Extract the elements you want to sort, remember their indexes, sort them, then put them back:

lst = ['var1', 'var2', 'var3', '2010 a', '2010 b', '2010 c', '2011 a', '2011 b', '2011 c']

where, what = zip(*((i, x) for i, x in enumerate(lst) if not x.startswith('var')))
what = sorted(what, key=lambda x: x.split()[::-1])

for i, x in zip(where, what):
    lst[i] = x

print(lst)
# ['var1', 'var2', 'var3', '2010 a', '2011 a', '2010 b', '2011 b', '2010 c', '2011 c']

CodePudding user response：

def sort_second(string_list: list):
    """
    Sort a list of strings according to the value after the string
    """
    output = []
    sorting_dict = {}
    for string in string_list:
        try:
            # split the first and the second values
            value, key = string.split(" ")
            try:
                # something with the same key has already been read in
                # sort this value into a list with the other value(s) from
                # the same key
                insort_left(sorting_dict[key], value)
            except:
                # nothing else with the same key has been read in yet
                sorting_dict[key] = [value]
        except:
            # split didn't work therefore, must be single value entry 
            output.append(string)

    # for loop sorts second key
    for key in sorted(sorting_dict.keys()):
        for value in sorting_dict[key]:
            # list contains values sorted according to the first key
            output.append(" ".join((value, key)))

    return output

I'd need to run some tests but this does the job and should be reasonably quick.

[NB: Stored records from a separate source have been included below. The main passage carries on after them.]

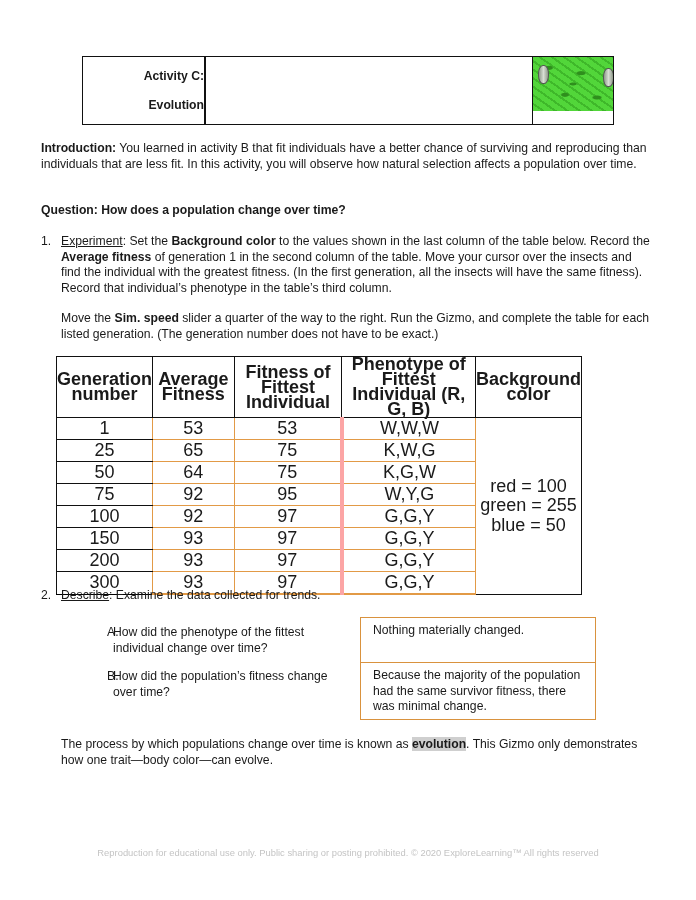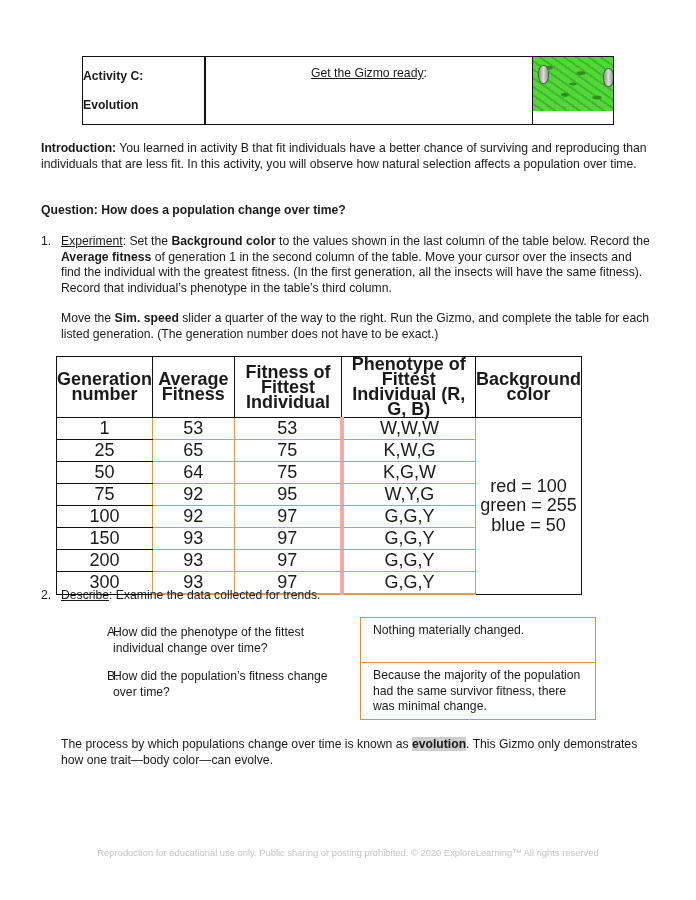--- a/index.html
+++ b/index.html
@@ -4,21 +4,21 @@
 <style>
   html, body { margin:0; padding:0; background:#ffffff; }
   body { width:696px; height:900px; position:relative; overflow:hidden;
          font-family:"Liberation Sans", sans-serif; color:#1a1a1a; font-size:12.2px; }
   .abs { position:absolute; }
   b { font-weight:bold; }
   u { text-decoration:underline; }
 
   
   .hdr { left:82px; top:56px; width:532px; height:69px; border:1.5px solid #111; box-sizing:border-box; display:flex; }
-  .hdr .c1 { width:121px; border-right:2px solid #111; display:flex; flex-direction:column; align-items:flex-start; justify-content:center; gap:15px; font-weight:bold; font-size:12.2px; }
+  .hdr .c1 { width:121px; border-right:2px solid #111; display:flex; flex-direction:column; align-items:flex-end; justify-content:center; gap:15px; font-weight:bold; font-size:12.2px; }
   .hdr .c2 { width:327px; border-right:1px solid #111; text-align:center; font-size:12.2px; padding-top:8px; box-sizing:border-box; line-height:16px; }
   .hdr .c2 .ready { text-decoration:underline; }
   .hdr .c2 .bul { display:inline-block; margin-top:4px; }
   .hdr .c3 { flex:1; position:relative; }
   .gizmo-img { position:absolute; left:0; top:0; width:100%; height:54px; overflow:hidden;
     background:
       radial-gradient(ellipse 8px 4px at 20% 20%, #2f8f1d 40%, transparent 60%),
       radial-gradient(ellipse 9px 4px at 60% 30%, #2f8f1d 40%, transparent 60%),
       radial-gradient(ellipse 8px 4px at 40% 70%, #2f8f1d 40%, transparent 60%),
       radial-gradient(ellipse 9px 4px at 80% 75%, #2f8f1d 40%, transparent 60%),
@@ -51,21 +51,20 @@
 </style>
 </head>
 <body>
 
 <div class="abs hdr">
   <div class="c1">
     <span>Activity C:</span>
     <span>Evolution</span>
   </div>
   <div class="c2">
-    <div><span class="ready">Get the Gizmo ready</span><span>:</span></div>
   </div>
   <div class="c3">
     <div class="gizmo-img" title="green-leaf-background-with-insects">
       <div class="bug" style="left:5px; top:8px;"></div>
       <div class="bug" style="left:70px; top:11px;"></div>
     </div>
   </div>
 </div>
 
 <div class="abs para" style="top:141px;">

I have used dict as opposed to ordereddict because ordereddict is implimented in python rather than C

I think O(n) is nlog(n) but I'm not sure what kind of sort sorted() uses so it may be worse (if it is I'm fairly sure there will be something else to do the job more efficiently)

Edit: I accidentally stated the time complexity as log(n) in the original post, as Kelly pointed out this is impossible. The correct time complexity (as edited above) is O(n) = nlog(n)

CodePudding user response：

Given:

array = ['var1', 'var2', 'var3', '2010 a', '2010 b', '2010 c', '2011 a', '2011 b', '2011 c']

desired = ['var1', 'var2', 'var3', '2010 a', '2011 a', '2010 b', '2011 b', '2010 c', '2011 c']

Three easy ways.

First, with a split and find if there is a second element:

>>> sorted(array, key=lambda e: "" if len(e.split())==1 else e.split()[1])==desired
True

Or use partition and use the last element:

>>> sorted(array, key=lambda e: e.partition(' ')[2])==desired
True

Or with a regex to remove the first element:

>>> sorted(array, key=lambda e: re.sub(r'^\S \s*','', e))==desired
True

All three rely on the fact that Python's sort is stable.